The main thrust of the WPA projects had to be directed toward semiskilled and unskilled citizens, whom the Great Depression had hit the hardest. There followed a major effort in the construction of public facilities that left a permanent WPA stamp on the landscape. By 1941, the agency had invested $11.3 billion in 8 million relief workers who built such diverse projects as 1,634 schools, 105 airports, 3,000 tennis courts, 3,300 storage dams, 103 golf courses, and 5,800 mobile libraries.

Unlike the traditional relief program focus on manual labor, the WPA sought to fit tasks to recipients' job experience on a broadly inclusive scale. A Women's Division offered suitable tasks and equal pay and, when it combined with the Professional Division, gave women influence beyond their 12 to 19 percent enrollment. The WPA also inspired the black Urban League to declare that discrimination had been kept to a minimum. The 350,000 blacks employed annually constituted 15 percent of all persons in the program, a percentage half again as great as the number of blacks in society, though less than their proportion of the unemployed. The WPA Education Program raised many thousands of black recipients to literacy and trained thousands more to be skilled craftsmen and teachers.

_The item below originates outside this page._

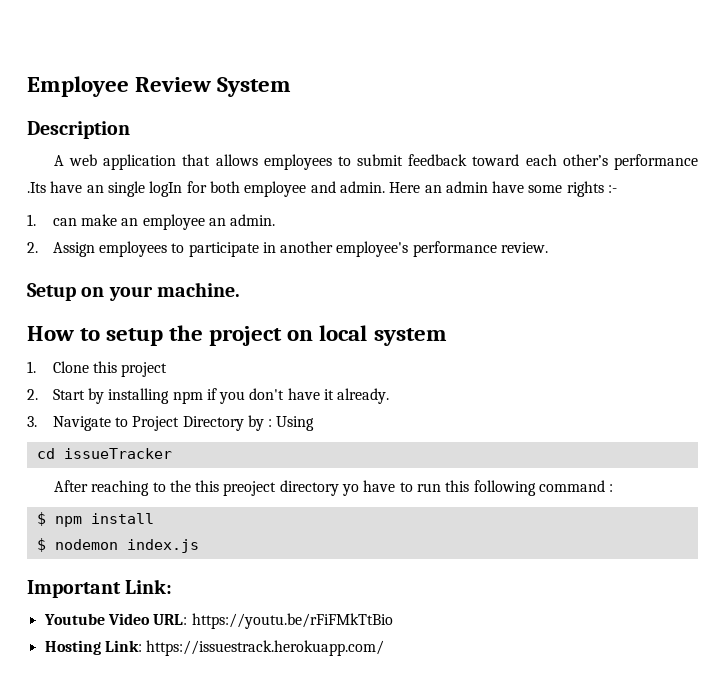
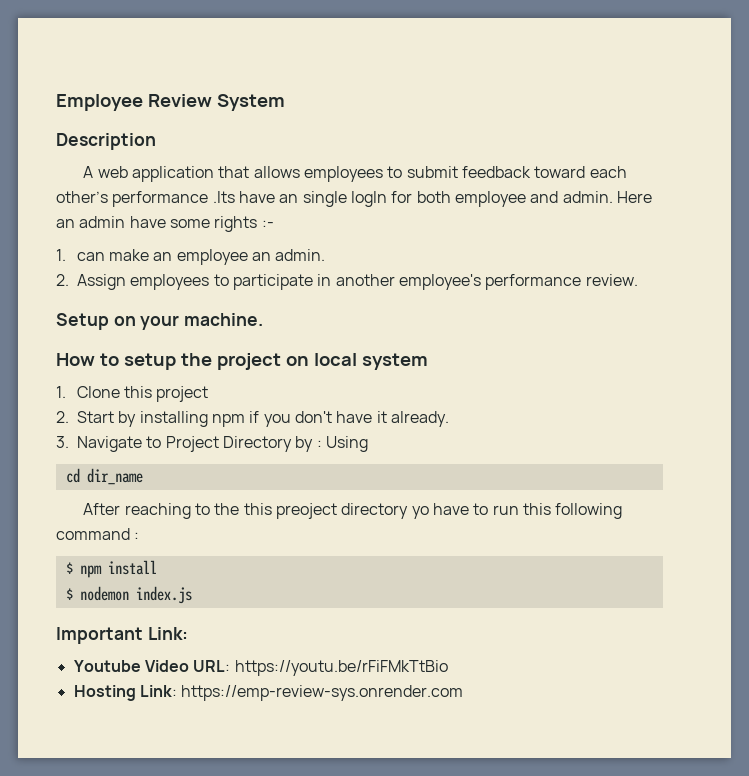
[63,448,172,459] issueTracker -> [86,468,143,485] dir_name
[146,640,385,656] https://issuestrack.herokuapp.com/ -> [181,685,464,701] https://emp-review-sys.onrender.com

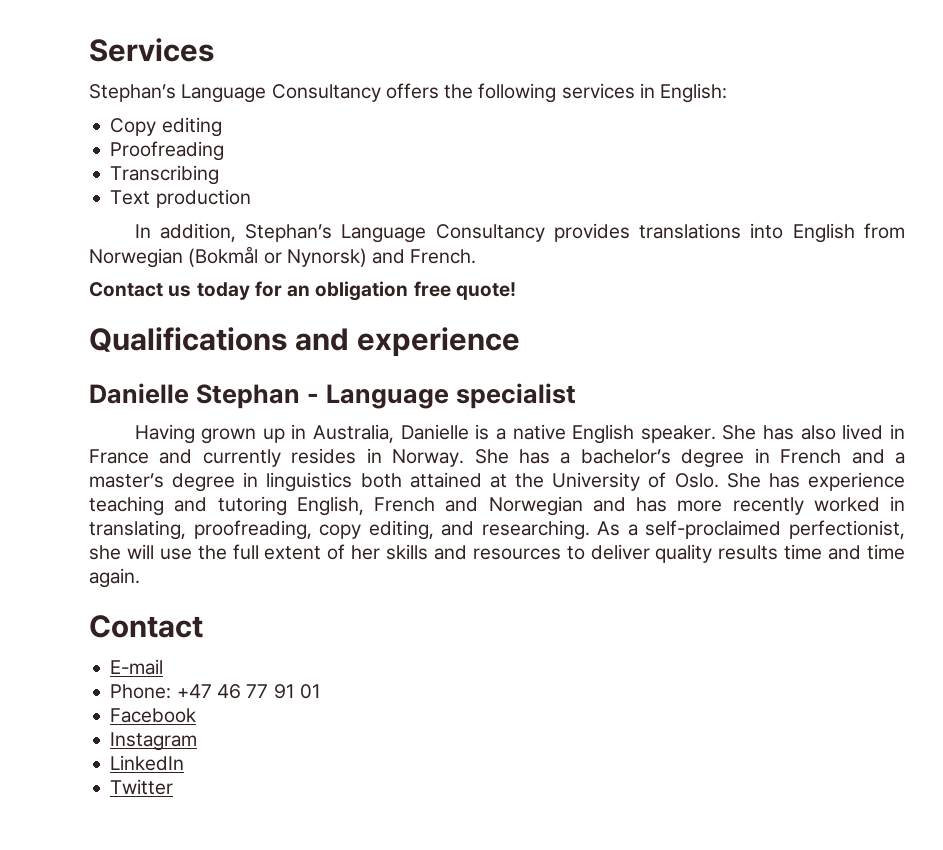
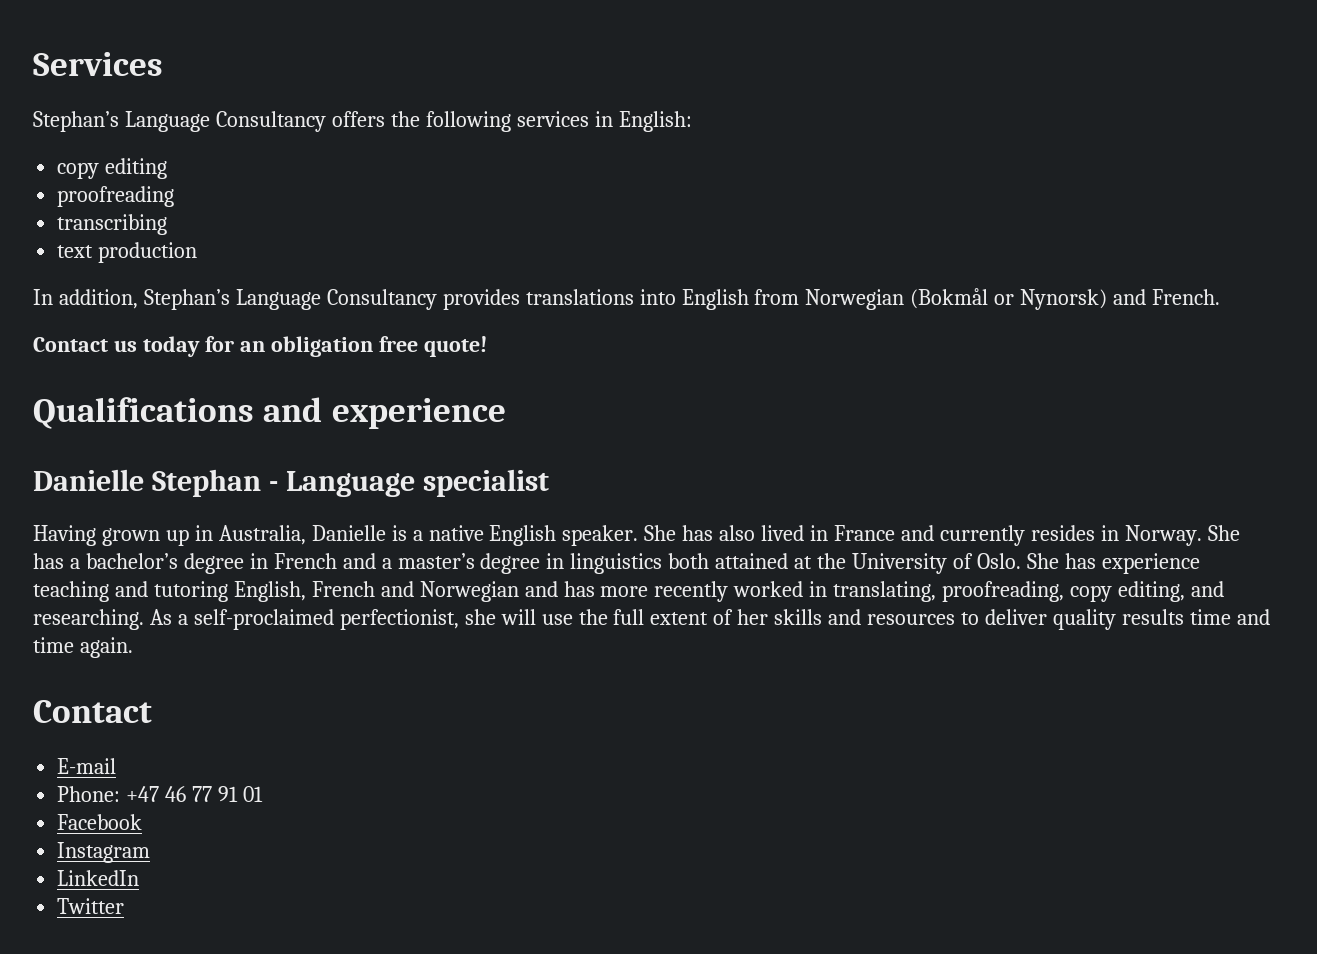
[110,118,157,136] Copy -> [57,162,100,179] copy
[110,141,225,161] [110,165,220,185] [110,190,151,205] Proofreading // Transcribing // Text -> [57,186,175,207] [57,214,168,235] [57,245,94,258] proofreading // transcribing // text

Following Hopkins's dictum that artists have to eat like everyone else, the WPA offered a place where artists could make use of their gifts. The Federal Theatre Project, headed by an adventuresome Vassar professor named Hallie Flanagan, entertained 30 million people with performances ranging from traditional classics to "Living Newspaper" depictions of current issues and vaudeville shows traveling in caravans to the hinterland. Painters decorated public buildings with murals; and the Federal Writers Project informed Americans about their country by producing city, state, and regional guides. The arts projects also pioneered integration. WPA orchestras performed works by black composers; the Theatre Project mounted operas and plays with all-black casts, and the Writers Project gave aspiring black writers like Richard Wright and Sterling Brown the chance to develop.

The WPA generated opposition as well. Cynics derided the program as a boondoggle for loafers. Other critics feared that the huge WPA workforce would become a pressure group able to control policies and elections. Their fears were inflamed when Hopkins insisted that the WPA should be enlarged and made permanent, given that the program never enrolled more than 3.2 million of the 8 to 15 million unemployed.

World War II ended the argument over the WPA. On 30 June 1943, with wartime production absorbing most of the unemployed, Roosevelt gave WPA its "honorable discharge," and three months later the agency mailed its last checks. Never since has there been a significant federal job creation program. Instead, the government has sought to resolve unemployment through fostering opportunity in the private sector for specific hard-core groups. The passage of the Employment Act of 1946, which had been proposed as a way of ensuring a decent living for all, emerged with power only to encourage that goal. Policymakers have further hedged their commitment by accepting the view that an unemployment rate of 4 to 6 percent is a hedge against the inflation that would result if labor were a scarce, expensive commodity.

BIBLIOGRAPHY

Brock, William R. Welfare, Democracy, and the New Deal. New York: Cambridge University Press, 1988.

Harris, Jonathan. Federal Art and National Culture: The Politics of Identity in New Deal America. New York: Cambridge University Press, 1995.

Hopkins, June. Harry Hopkins: Sudden Hero, Brash Reformer. New York: St. Martin's Press, 1999.